I'm guilty of it. At least 30 times while playing golf. Discreetly. In the woods. Out of public view.
Many girls will tell you they've done it, too.
Hey, sometimes you can't hold it or have nowhere to go. We're all human, and you have to do what you have to do.
But just imagine the embarrassment of getting caught by police doing that in public, having it appear in the newspaper and having to explain that to your friends and family.
Imagine having to explain it to Joe Paterno.
That's the unfortunate position two Penn State football players have found themselves in over the past week. Defensive end Sean Stanley received a disorderly conduct citation for it Friday, and running back Silas Redd got one Monday.

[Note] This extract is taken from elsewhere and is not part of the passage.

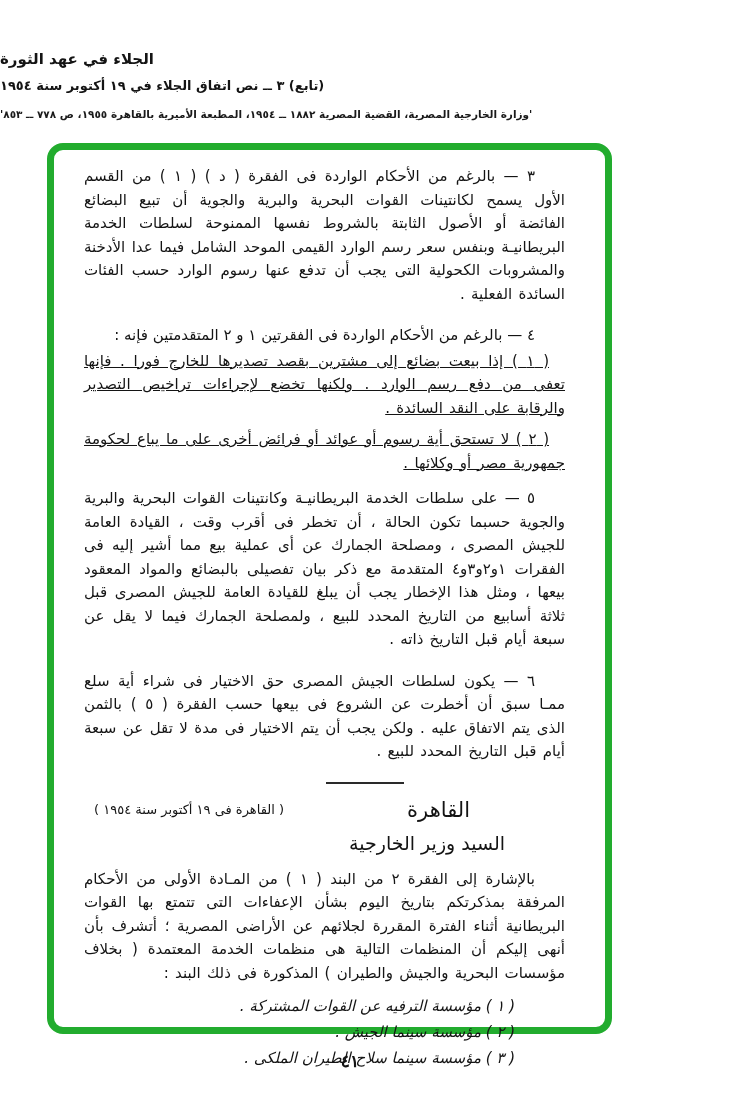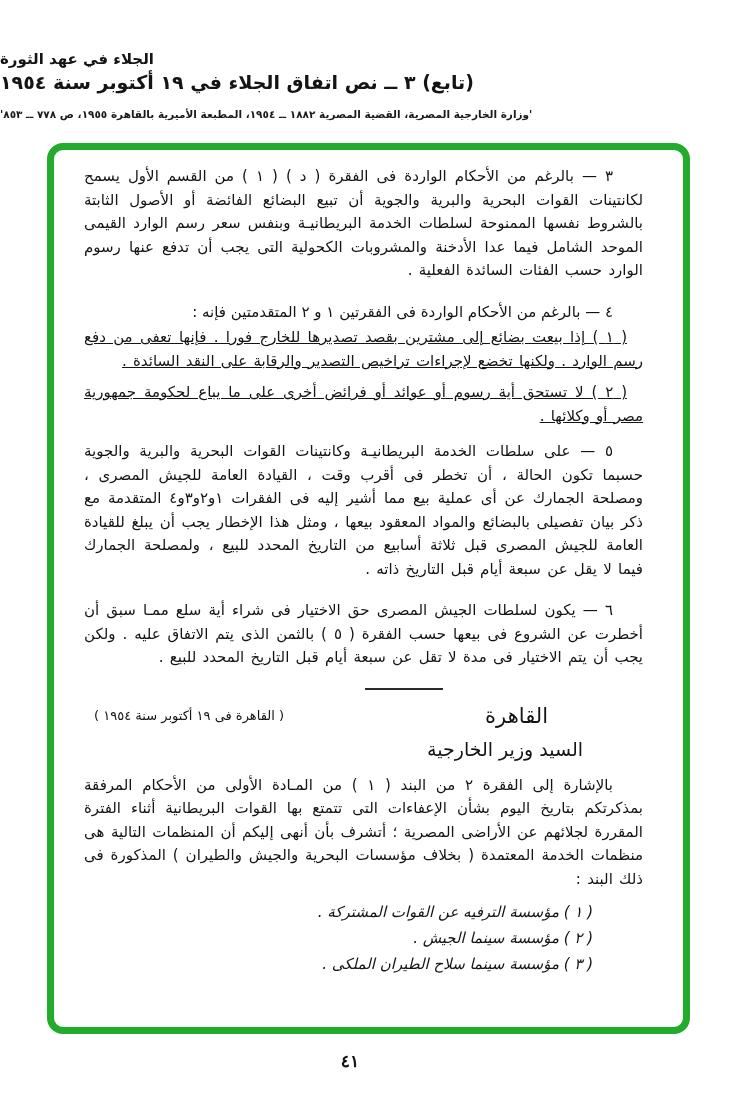"(تابع) ٣ ــ نص اتفاق" .doc-subtitle { font-size: 19px -> 13px; margin-top: 3px -> 10px }
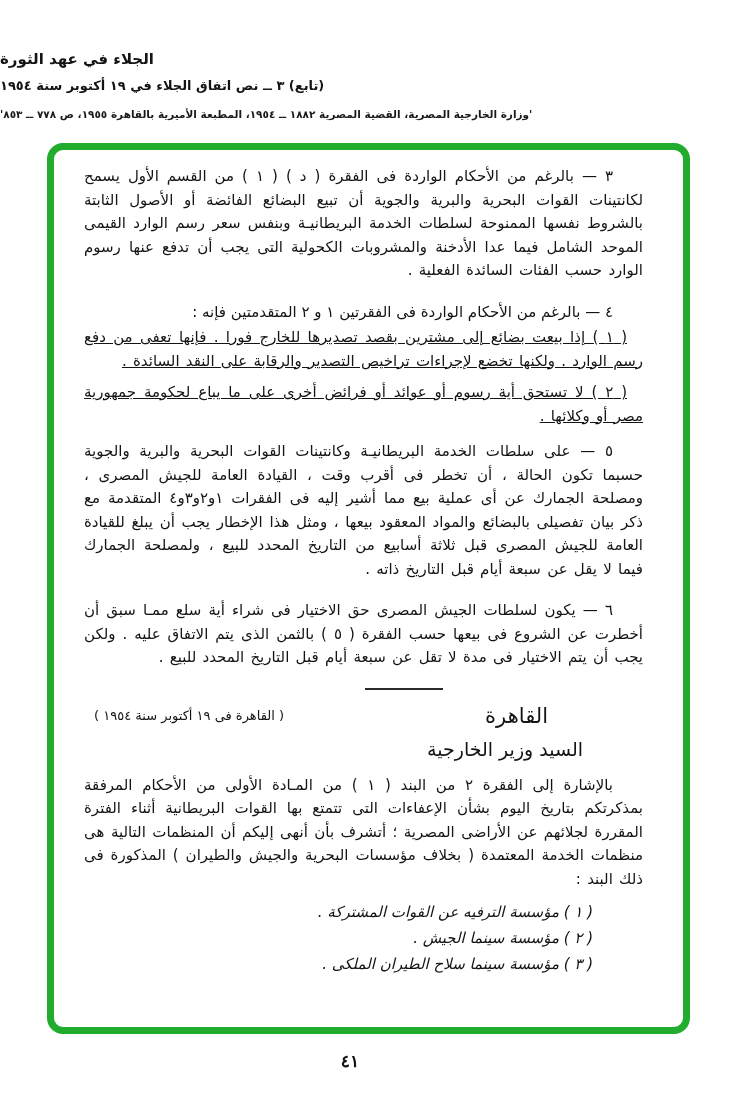"٣ — بالرغم من الأحكام" .highlight-box { width: 643px -> 565px }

All jokes aside, it's illegal to urinate in public, and the two PSU players look foolish for being so reckless that they got caught. They are public figures, and they have to realize everything they do will be scrutinized.
They certainly know that now after several days of embarrassment.
Since most of us have done it ourselves, we're likely to be understanding and look at these two incidents as no big deal. But they are big, for different reasons.
Redd was cited at 4:13 a.m., which is troubling because you wonder why an elite athlete is out at that time. JoePa won't like that one bit.
Stanley's incident is worse because he's already been in trouble with the law, getting charged with marijuana possession a month ago. He now has a semi-permanent residence in Paterno's doghouse.
These two guys have to be disappointed the information about their citations leaked out. Now they will face a never-ending flow of jokes and toilet humor streaming from their friends.
Hopefully the embarrassment will be enough of a deterrent to keep them out of trouble in the future.
SUBHD: Defending Hoosiers
Some people are criticizing Indiana University for selling out, moving a home game from Bloomington to FedEx Field for a $3 million windfall from the Washington Redskins. That's $2 million, by the way, more than the Hoosiers typically make for a home game.
I have no problem whatsoever with this, and frankly believe more teams should do it.
There is a clear divide between the haves and have-nots in college football, and besides tradition, money is the biggest reason why.
If one of the have-nots gets a chance to pocket a cool $2 million for moving one game, it would be foolish not to take the money and run.
Besides, will fans in Bloomington even care that the Hoosiers aren't playing at home?